+++ SOURCE MATERIAL
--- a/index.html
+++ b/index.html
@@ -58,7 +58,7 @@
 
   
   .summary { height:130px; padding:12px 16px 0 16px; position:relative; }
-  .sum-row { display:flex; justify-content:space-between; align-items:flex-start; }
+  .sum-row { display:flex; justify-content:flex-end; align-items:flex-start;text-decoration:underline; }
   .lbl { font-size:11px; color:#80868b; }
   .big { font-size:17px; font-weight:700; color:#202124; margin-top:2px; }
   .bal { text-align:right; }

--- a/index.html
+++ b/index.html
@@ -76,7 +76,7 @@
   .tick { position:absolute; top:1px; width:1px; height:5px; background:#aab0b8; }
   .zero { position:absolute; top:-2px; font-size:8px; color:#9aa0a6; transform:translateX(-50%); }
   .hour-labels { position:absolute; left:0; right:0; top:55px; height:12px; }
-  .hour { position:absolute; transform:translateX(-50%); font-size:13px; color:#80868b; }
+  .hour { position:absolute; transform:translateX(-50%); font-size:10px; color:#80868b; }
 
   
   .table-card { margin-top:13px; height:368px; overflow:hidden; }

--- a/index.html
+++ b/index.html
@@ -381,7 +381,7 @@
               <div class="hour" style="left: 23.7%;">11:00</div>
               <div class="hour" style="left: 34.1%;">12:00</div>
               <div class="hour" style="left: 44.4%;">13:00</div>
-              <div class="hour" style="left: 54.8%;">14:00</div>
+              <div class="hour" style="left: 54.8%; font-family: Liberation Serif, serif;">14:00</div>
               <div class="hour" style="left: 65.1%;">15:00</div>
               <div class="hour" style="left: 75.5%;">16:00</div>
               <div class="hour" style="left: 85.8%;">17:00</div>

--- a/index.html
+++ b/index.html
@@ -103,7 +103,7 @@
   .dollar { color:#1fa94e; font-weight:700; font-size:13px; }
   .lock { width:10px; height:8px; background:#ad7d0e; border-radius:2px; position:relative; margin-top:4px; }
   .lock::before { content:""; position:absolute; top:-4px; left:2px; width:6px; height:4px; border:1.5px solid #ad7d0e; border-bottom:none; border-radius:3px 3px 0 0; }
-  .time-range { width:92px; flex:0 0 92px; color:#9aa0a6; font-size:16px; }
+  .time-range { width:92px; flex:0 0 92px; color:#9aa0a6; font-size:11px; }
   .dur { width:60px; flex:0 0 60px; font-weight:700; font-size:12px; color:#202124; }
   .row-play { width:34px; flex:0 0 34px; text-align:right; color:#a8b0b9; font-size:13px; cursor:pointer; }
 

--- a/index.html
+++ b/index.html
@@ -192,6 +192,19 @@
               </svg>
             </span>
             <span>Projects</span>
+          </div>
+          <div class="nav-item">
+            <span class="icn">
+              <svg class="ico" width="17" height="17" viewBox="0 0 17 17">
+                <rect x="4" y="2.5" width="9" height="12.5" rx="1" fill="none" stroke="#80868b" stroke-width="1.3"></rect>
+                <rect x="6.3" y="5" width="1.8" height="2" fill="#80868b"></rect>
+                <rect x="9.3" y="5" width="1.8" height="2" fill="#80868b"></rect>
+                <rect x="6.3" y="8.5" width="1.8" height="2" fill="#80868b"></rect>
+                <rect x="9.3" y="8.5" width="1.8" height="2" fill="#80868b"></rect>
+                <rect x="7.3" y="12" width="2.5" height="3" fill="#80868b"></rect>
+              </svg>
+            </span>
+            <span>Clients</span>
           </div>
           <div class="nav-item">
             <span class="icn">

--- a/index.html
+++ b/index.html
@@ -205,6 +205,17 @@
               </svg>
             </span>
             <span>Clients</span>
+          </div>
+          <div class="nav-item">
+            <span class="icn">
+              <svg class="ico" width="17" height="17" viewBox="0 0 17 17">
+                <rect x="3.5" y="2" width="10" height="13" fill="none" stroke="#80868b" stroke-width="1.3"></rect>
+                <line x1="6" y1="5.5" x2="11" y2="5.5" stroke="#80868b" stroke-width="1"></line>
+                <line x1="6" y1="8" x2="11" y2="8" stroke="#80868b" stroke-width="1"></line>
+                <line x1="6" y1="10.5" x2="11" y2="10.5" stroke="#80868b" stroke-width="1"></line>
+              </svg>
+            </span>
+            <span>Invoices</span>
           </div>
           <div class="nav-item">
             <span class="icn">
++++++
## TASK TO COMPLETE
Using the data above, transcribe the lines that run from the line with "-58,7 +58,7 @@" to the line with "position:absolute; top:1px; width:1px;", both ends kept, and output nothing else.

## EXERCISE RESULT
@@ -58,7 +58,7 @@
 
   
   .summary { height:130px; padding:12px 16px 0 16px; position:relative; }
-  .sum-row { display:flex; justify-content:space-between; align-items:flex-start; }
+  .sum-row { display:flex; justify-content:flex-end; align-items:flex-start;text-decoration:underline; }
   .lbl { font-size:11px; color:#80868b; }
   .big { font-size:17px; font-weight:700; color:#202124; margin-top:2px; }
   .bal { text-align:right; }

--- a/index.html
+++ b/index.html
@@ -76,7 +76,7 @@
   .tick { position:absolute; top:1px; width:1px; height:5px; background:#aab0b8; }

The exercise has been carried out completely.